In an exhaustive and carefully reasoned opinion, Judge Deighan held that the purchaser of the motor vehicle from Bellbrook should prevail, as between two innocent parties. The court held that where a seller entrusts a motor vehicle to a dealer who sells it without delivery of the certificate of ownership, as required by the motor vehicle title act, a bona fide purchaser prevails as against the seller, citing numerous authorities for that proposition.

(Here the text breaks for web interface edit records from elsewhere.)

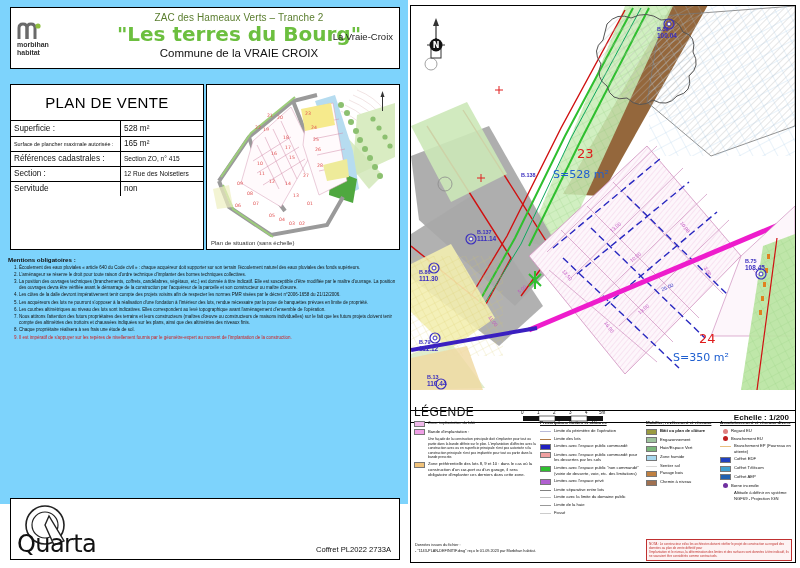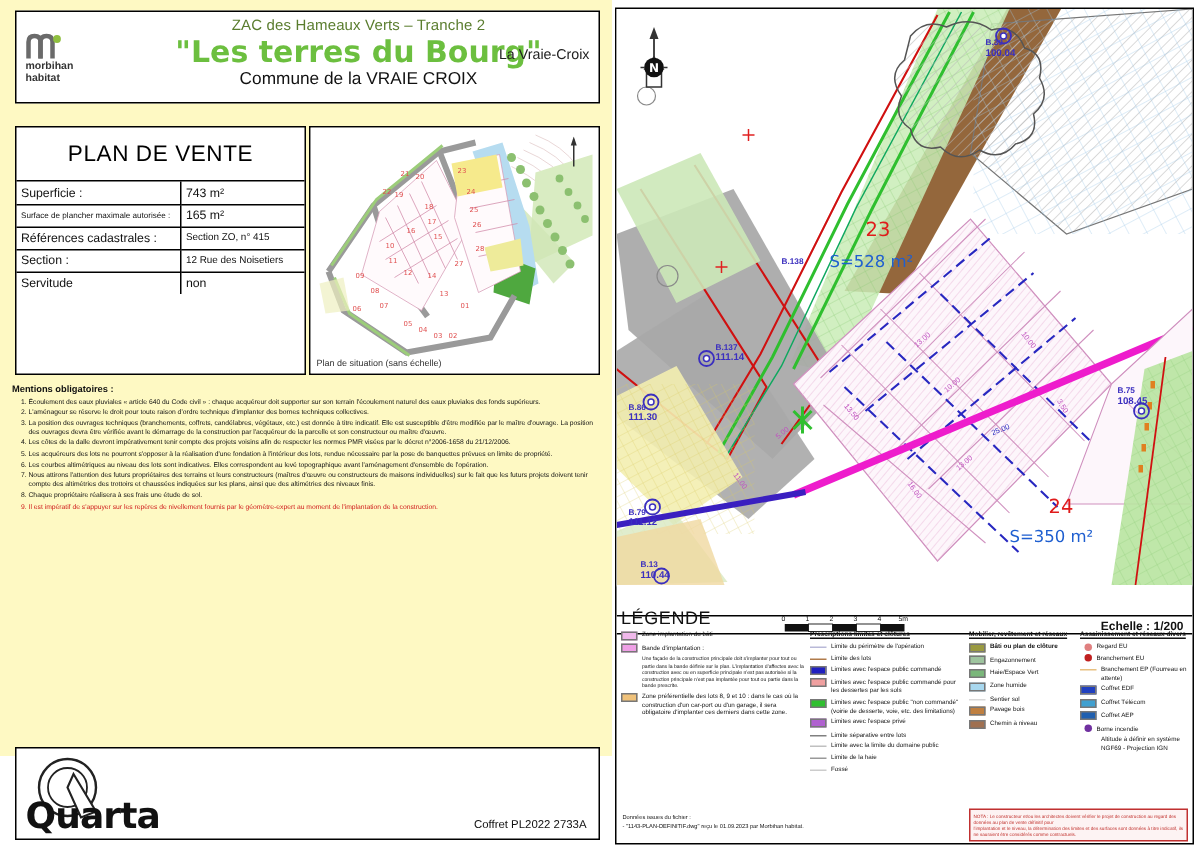--- a/index.html
+++ b/index.html
@@ -20,7 +20,7 @@
   #left-panel {
     position: absolute; left: 0; top: 0;
     width: 408px; height: 504px;
-    background: #fef9c3;
+    background: #7dd3fc;
   }
 
   

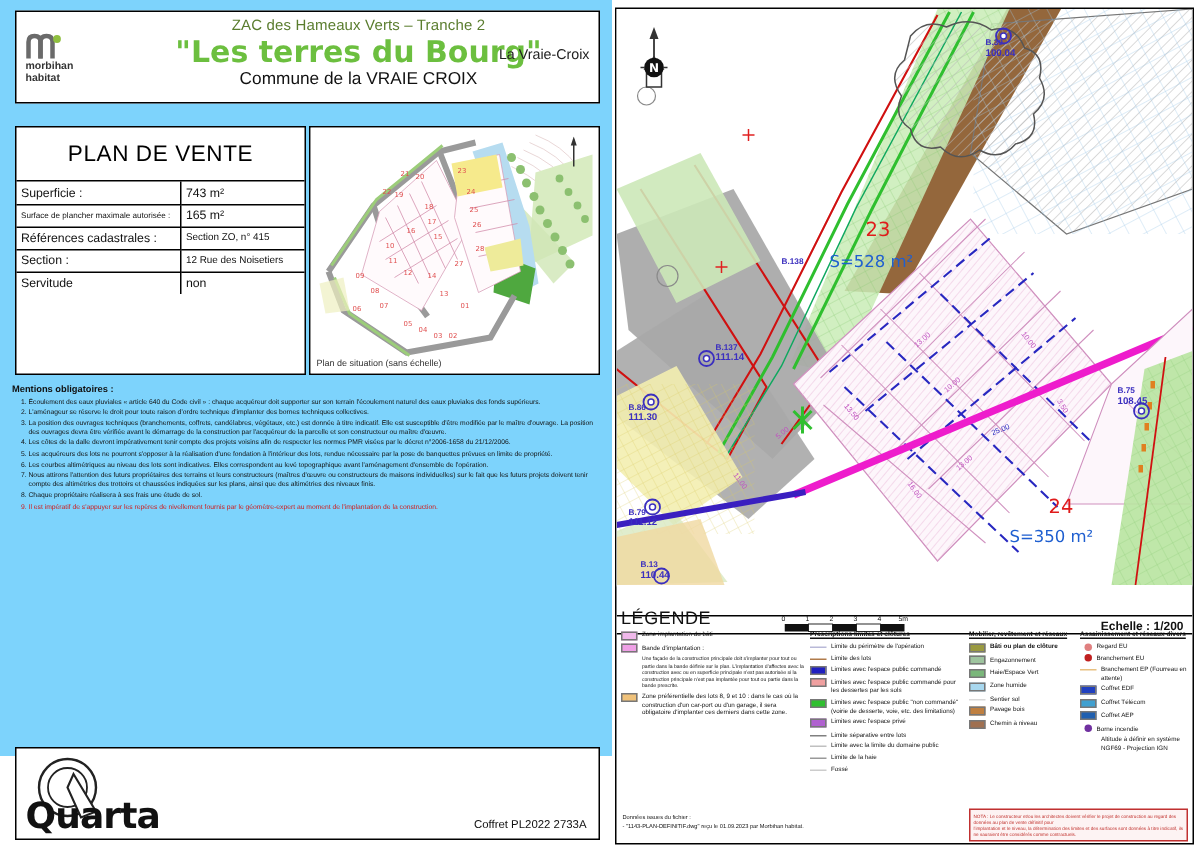--- a/index.html
+++ b/index.html
@@ -255,7 +255,7 @@
         <tbody id="pv-tbody">
             <tr>
               <td class="k">Superficie :</td>
-              <td class="v">743 m²</td>
+              <td class="v">528 m²</td>
             </tr>
             <tr>
               <td class="k small">Surface de plancher maximale autorisée :</td>

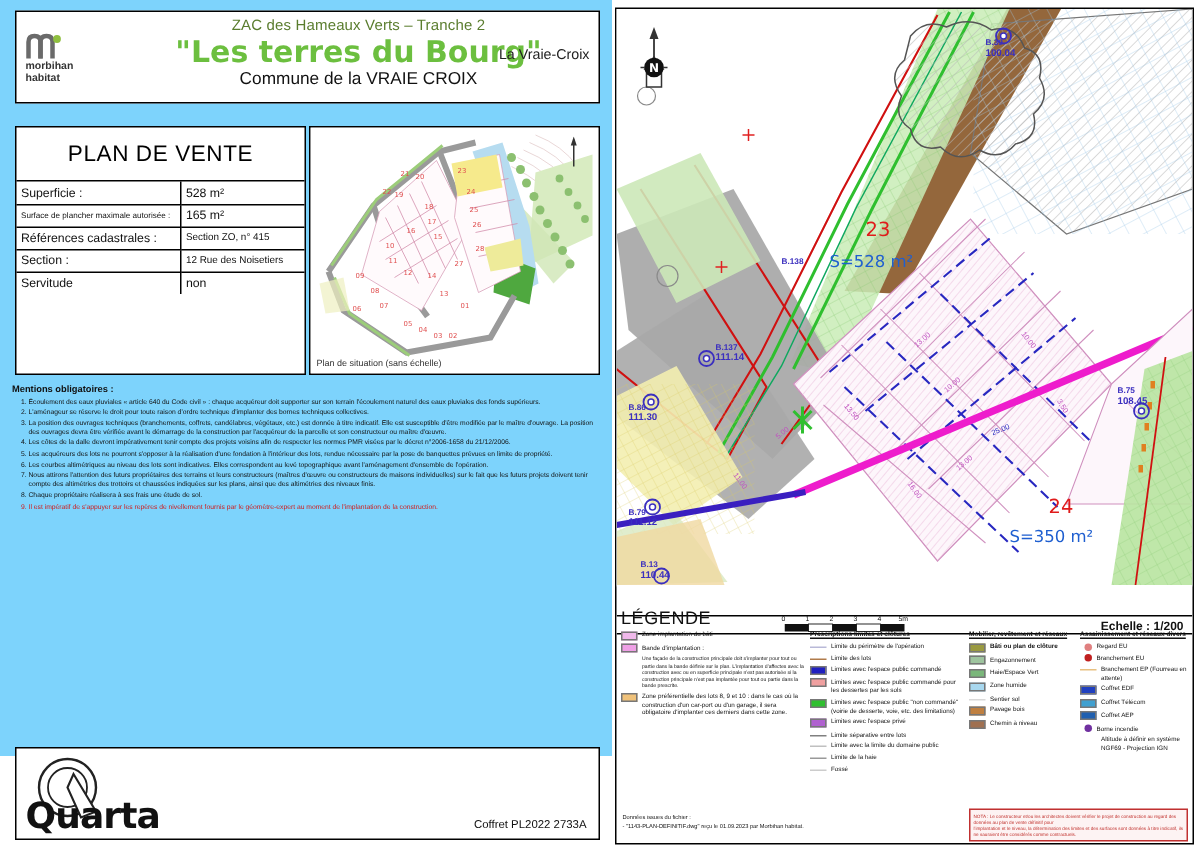--- a/index.html
+++ b/index.html
@@ -127,7 +127,7 @@
   }
   .q-word {
     position: absolute; left: 6px; bottom: 1px;
-    font-size: 24px; font-weight: bold; color: #111;
+    font-size: 24px; font-weight: normal; color: #111;
     letter-spacing: -.6px;
     font-family: "DejaVu Sans", sans-serif;
   }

This court would distinguish Martin from the instant case, in that Nager, by entrusting possession of his BMW to Bellbrook, gave Bellbrook the power to transfer all the rights of the

[221 NJSuper Page 658]

entruster to a buyer in the ordinary course of business. Bellbrook violated the trust of Nager and under those circumstances, the law favors the purchaser for value. The instant case is not an unauthorized sale or breach of trust situation. Cipriotti (the entruster) is not disclaiming the sale or complaining about it. He merely pocketed the money and absconded.

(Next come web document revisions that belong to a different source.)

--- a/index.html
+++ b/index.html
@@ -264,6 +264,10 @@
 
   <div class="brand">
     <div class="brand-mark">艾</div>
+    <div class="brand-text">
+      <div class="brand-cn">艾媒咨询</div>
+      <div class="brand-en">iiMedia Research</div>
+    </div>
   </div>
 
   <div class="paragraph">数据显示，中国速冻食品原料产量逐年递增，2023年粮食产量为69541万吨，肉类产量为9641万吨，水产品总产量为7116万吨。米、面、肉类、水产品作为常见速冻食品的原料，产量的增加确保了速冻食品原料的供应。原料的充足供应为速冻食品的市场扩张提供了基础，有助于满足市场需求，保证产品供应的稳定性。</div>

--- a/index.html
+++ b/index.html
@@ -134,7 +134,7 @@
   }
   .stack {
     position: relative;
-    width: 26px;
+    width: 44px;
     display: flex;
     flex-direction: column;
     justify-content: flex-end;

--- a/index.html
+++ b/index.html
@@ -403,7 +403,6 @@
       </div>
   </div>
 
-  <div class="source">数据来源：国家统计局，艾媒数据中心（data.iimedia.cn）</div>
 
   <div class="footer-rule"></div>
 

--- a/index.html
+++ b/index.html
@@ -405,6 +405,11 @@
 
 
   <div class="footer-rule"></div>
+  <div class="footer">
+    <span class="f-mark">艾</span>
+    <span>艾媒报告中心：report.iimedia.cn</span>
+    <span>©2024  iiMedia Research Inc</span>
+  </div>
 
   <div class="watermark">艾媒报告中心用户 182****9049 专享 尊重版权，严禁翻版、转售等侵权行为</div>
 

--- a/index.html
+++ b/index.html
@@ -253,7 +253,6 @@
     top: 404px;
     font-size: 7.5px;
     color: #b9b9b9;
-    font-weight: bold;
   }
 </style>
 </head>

This transaction is governed by N.J.S.A. 12:7A-10 which states:

Whenever marine equipment is sold in this State, the seller shall execute and deliver to the purchaser an assignment of the certificate of ownership. If a security interest exists at the time of the sale or if, in connection with the sale, a security interest is taken or retained by the seller to secure all or part of the purchase price of the marine equipment, or is taken by a person who by making an advance or incurring an obligation gives value to enable the purchaser to acquire rights in the marine equipment, the name and business or the residence address of the secured party or his assignee shall be noted on the certificate of ownership. Nothing in this section shall apply to a security interest in marine equipment which constitutes inventory held for sale, but the interest shall be subject to chapter 9 of Title 12A of the New Jersey Statutes. Nothing in this section shall apply to seized marine equipment sold by the director, the State Marine Police Force or any law enforcement agency.

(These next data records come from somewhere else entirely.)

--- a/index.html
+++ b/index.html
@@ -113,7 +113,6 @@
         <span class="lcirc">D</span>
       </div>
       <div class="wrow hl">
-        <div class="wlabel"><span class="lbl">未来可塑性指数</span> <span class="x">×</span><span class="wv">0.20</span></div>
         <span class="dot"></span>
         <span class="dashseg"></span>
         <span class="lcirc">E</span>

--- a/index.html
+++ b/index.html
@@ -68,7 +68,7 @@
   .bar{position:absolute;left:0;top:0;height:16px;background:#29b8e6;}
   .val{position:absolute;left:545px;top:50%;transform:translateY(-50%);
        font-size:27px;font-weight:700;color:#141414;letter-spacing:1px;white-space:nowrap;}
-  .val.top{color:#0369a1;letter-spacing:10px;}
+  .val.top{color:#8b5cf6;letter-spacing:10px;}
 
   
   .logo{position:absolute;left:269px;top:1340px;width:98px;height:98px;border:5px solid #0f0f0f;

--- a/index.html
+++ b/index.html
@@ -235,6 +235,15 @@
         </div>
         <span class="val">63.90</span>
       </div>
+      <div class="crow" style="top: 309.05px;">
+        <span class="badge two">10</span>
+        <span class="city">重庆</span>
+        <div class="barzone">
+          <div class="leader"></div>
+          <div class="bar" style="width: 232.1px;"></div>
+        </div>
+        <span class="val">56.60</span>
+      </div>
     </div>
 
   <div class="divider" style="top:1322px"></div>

Any reading of this statute, under the facts of this case, preserves the plaintiff's perfected security interest. Even if the vessel were being sold from Darling's inventory, the provisions of N.J.S.A. 12A:9-303, -306 and -501 would control pursuant to the provisions of N.J.S.A. 12:7A-10. The vessel, however, was not part of Darling's inventory and this fact was known to Lenzach. The evidence clearly reflects that the offer to purchase was extended to Cipriotti and Darling is plainly denominated as "Broker."

Cipriotti did not have the power to deliver the title of the vessel free and clear of all encumbrances. The power of Darling could rise no higher than that of Cipriotti and that was to deliver the title to the vessel subject to a perfected security interest held by plaintiff. Plaintiff could do nothing further to perfect his security interest. A simple search would have disclosed plaintiff's lien. Since defendant Lenzach was obtaining title directly from Cipriotti, that burden would not be too

[221 NJSuper Page 659]

much to place upon him. To rule otherwise would place most security interests at risk. To cut off a lender's perfected security interest in collateral, all a buyer would have to do is to sell the chattel through a middleman. This court is mindful of the unfortunate position that defendant Lenzach is placed in by this decision. It would appear to this court, however, to be sound policy to place a burden upon prospective purchasers of vessels to exercise prudence and caution when not dealing directly with a dealer-seller rather than to dilute the effectiveness of valid security interests. The question boils down to whom to protect against the unscrupulous seller. This court would opt to protect the lender who follows sound commercial practices relying upon the law to protect its interest, rather than the unwary buyer.

Judgment is hereby entered in favor of plaintiff and against defendant, directing the return of the vessel by defendant Lenzach to plaintiff,*fn1 together with interest and costs of suit. Judgment for defendant Lenzach against defendant Cipriotti on the cross-claim and against third-party defendant Darling Yacht Sales, is also hereby entered together with interest and costs of suit.